**EXERCISE PROMPT**
Go through the entries that follow and count every line with the string "align". Reply with the number only.

**Data excerpts**
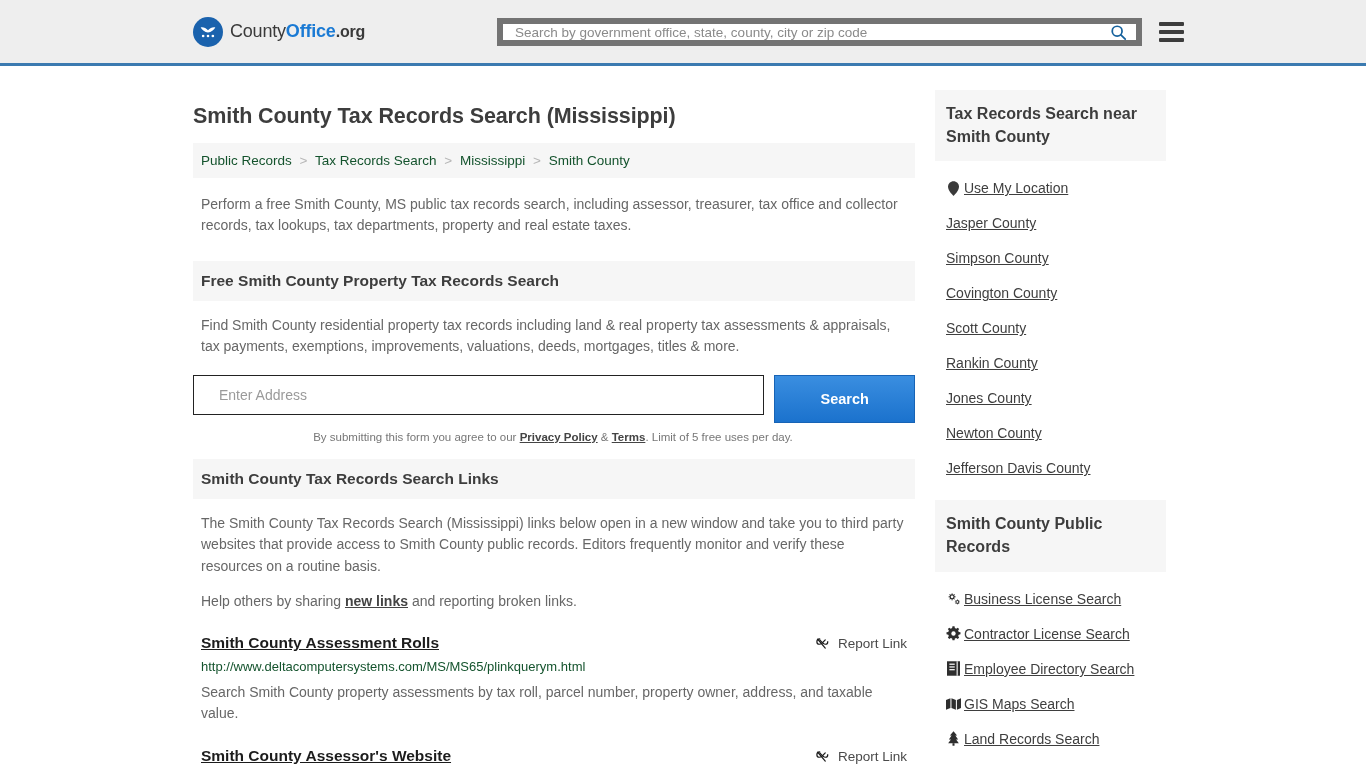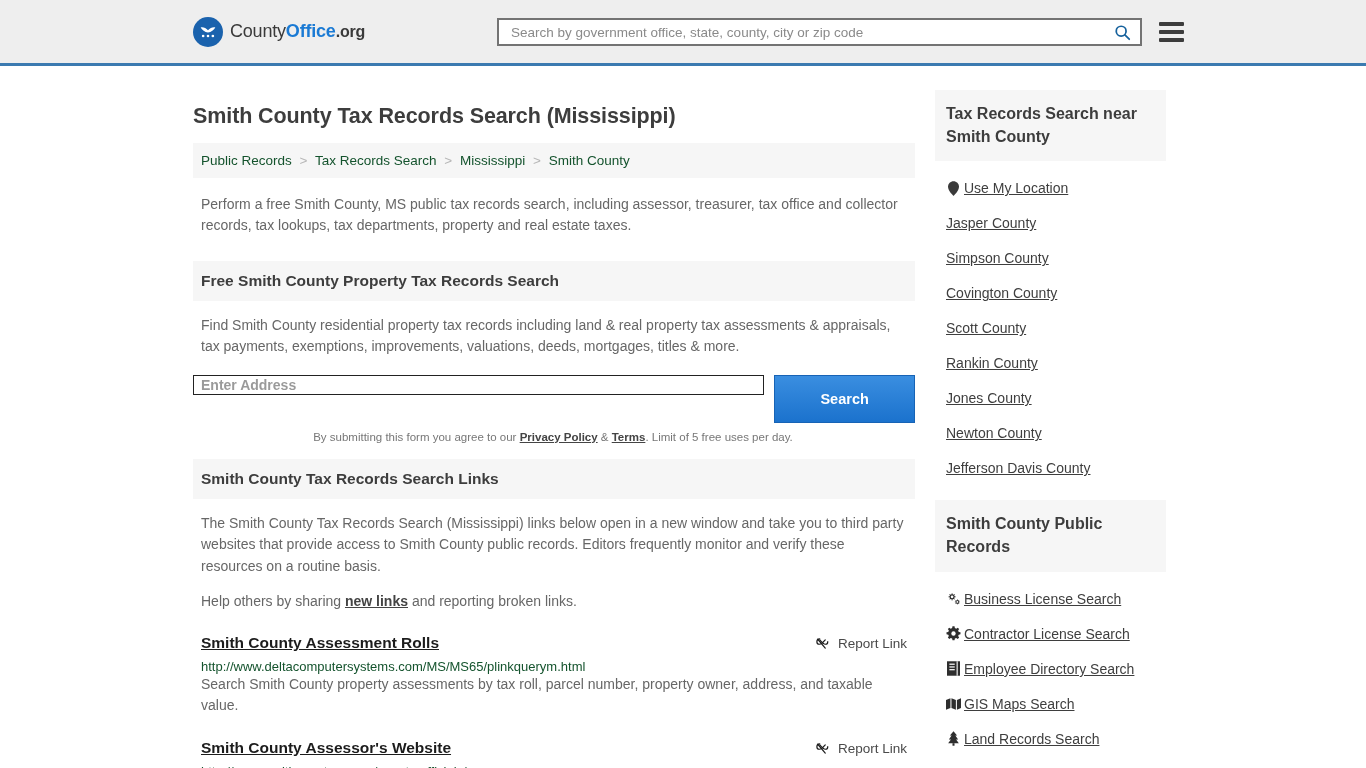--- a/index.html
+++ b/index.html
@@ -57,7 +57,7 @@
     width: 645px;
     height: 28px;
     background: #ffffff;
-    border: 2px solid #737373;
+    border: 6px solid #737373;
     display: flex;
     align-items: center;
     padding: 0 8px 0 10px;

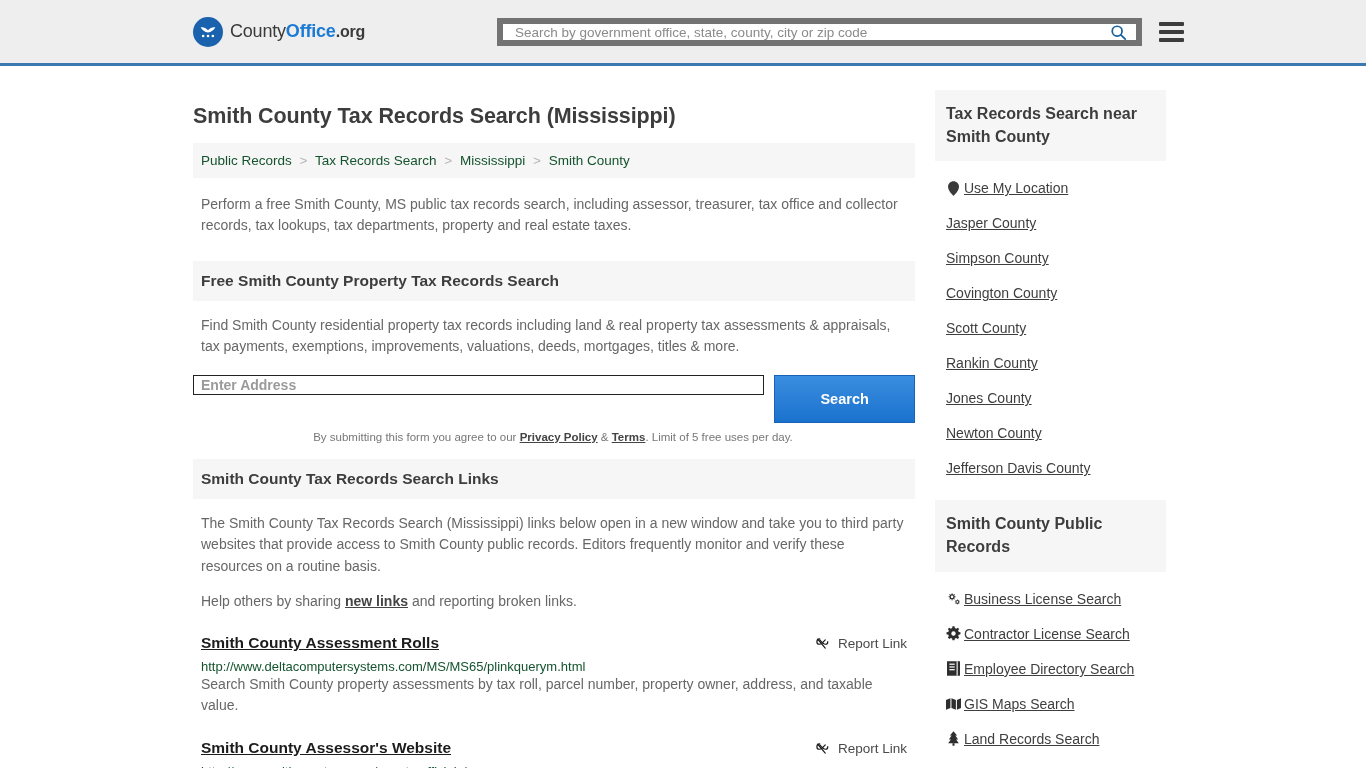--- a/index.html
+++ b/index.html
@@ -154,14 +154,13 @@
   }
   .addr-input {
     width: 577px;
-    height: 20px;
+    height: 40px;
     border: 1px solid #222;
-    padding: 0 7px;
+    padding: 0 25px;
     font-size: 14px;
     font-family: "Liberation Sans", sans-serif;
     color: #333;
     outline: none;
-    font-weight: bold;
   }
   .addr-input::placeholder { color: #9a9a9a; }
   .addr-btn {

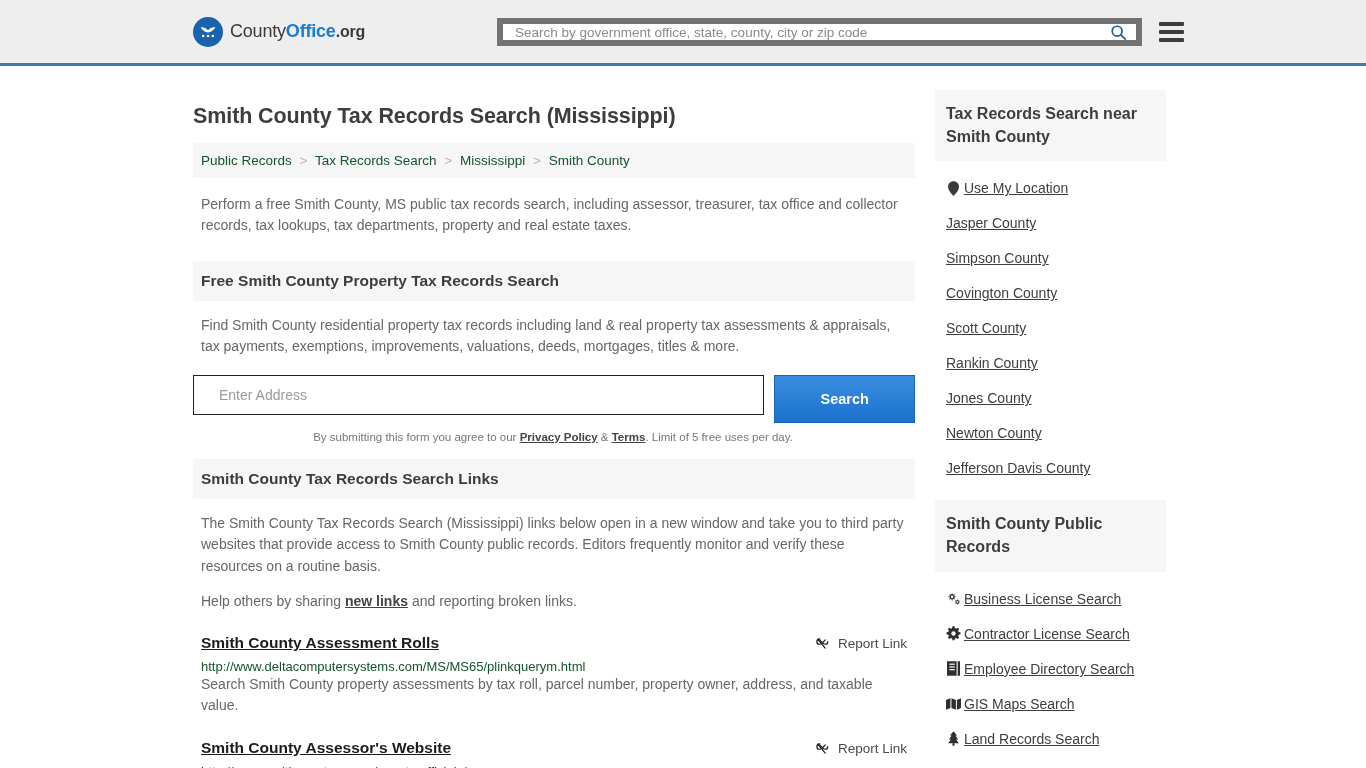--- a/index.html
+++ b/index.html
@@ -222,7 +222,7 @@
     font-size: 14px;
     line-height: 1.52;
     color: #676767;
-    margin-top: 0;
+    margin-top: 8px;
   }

...

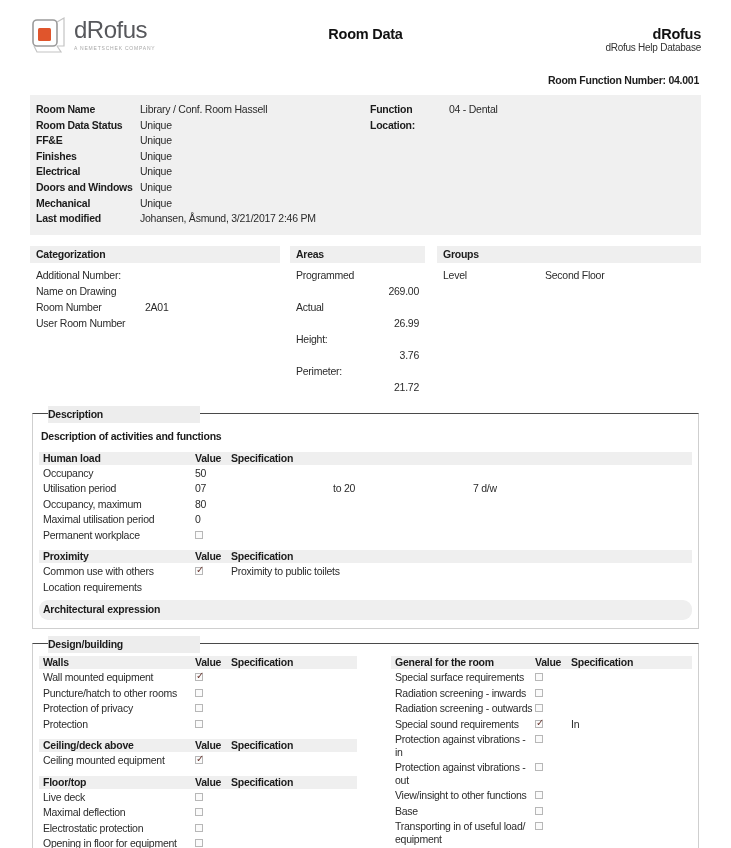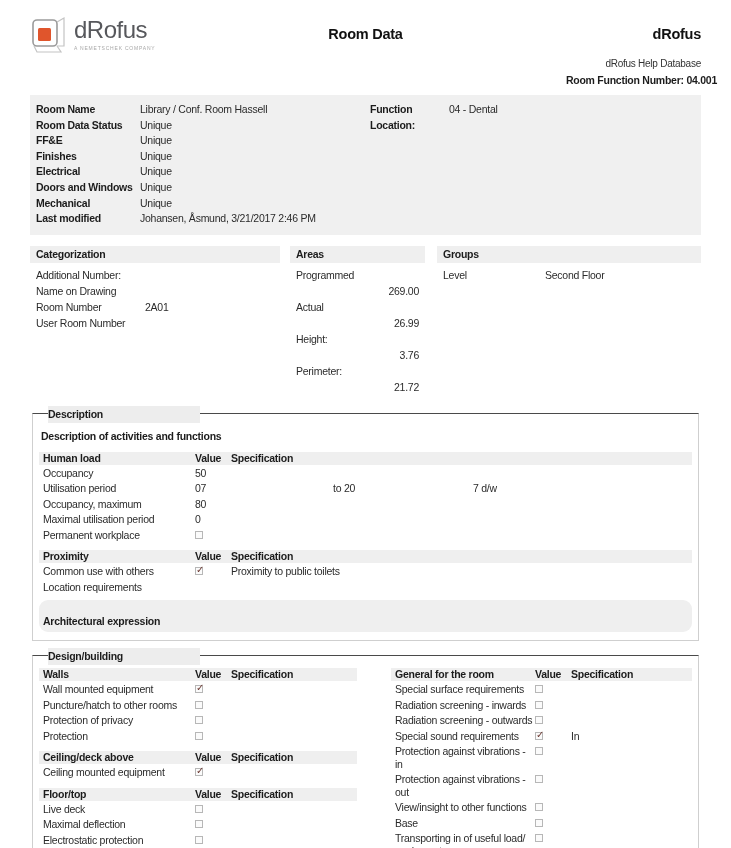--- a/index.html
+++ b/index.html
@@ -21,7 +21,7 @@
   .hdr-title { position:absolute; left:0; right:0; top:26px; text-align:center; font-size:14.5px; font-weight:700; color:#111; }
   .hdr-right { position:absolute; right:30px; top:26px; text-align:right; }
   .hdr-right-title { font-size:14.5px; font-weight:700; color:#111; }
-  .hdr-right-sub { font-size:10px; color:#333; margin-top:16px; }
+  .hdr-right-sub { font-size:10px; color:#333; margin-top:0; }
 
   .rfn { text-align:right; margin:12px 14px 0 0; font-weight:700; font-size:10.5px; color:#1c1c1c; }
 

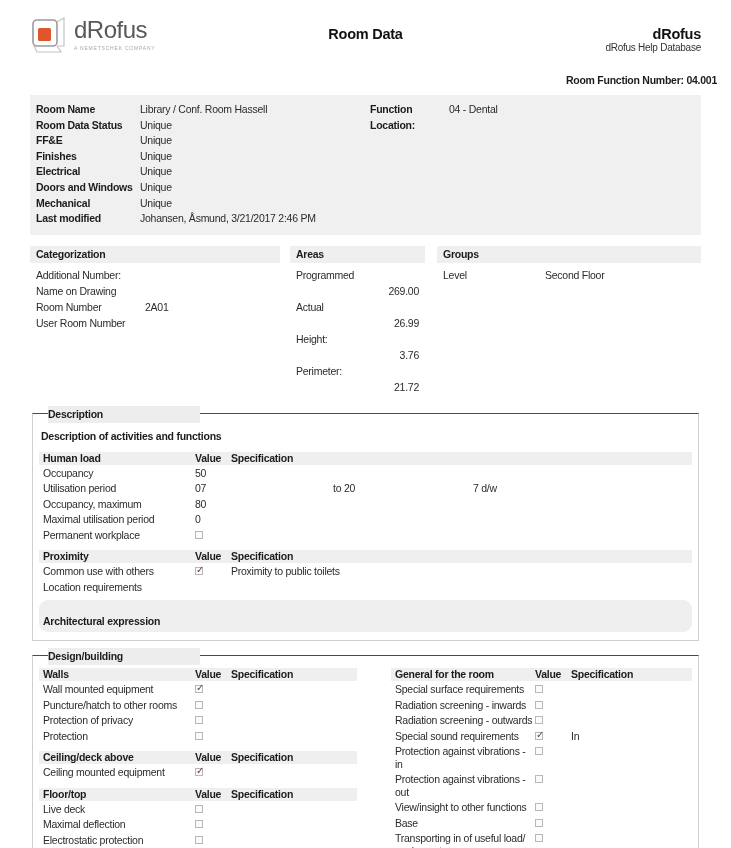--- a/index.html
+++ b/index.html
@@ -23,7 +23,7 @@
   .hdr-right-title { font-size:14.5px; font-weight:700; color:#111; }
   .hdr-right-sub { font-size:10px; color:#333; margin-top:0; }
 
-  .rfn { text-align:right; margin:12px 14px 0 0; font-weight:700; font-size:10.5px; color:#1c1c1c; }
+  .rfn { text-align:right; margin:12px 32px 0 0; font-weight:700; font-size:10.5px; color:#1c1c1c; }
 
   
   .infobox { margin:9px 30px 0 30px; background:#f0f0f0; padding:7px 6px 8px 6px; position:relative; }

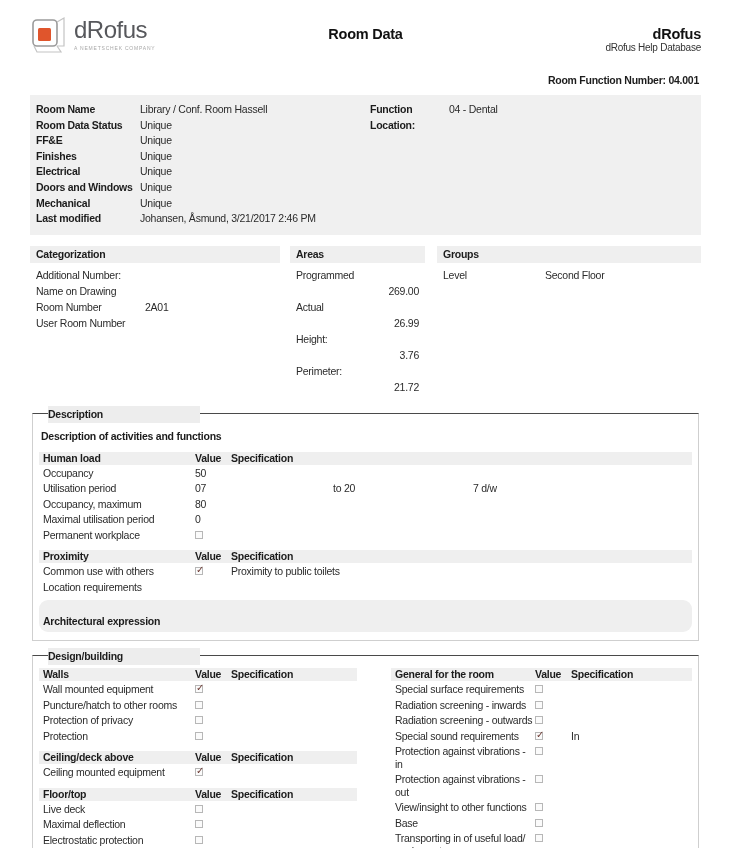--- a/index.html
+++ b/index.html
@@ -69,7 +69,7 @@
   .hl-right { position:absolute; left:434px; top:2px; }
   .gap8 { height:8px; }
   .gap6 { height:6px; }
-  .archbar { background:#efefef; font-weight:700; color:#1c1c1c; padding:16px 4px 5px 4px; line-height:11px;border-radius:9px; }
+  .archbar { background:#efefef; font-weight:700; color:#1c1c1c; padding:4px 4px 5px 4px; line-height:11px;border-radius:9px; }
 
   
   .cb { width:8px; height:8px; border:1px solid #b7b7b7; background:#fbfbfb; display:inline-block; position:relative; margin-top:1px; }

**RESULT**
6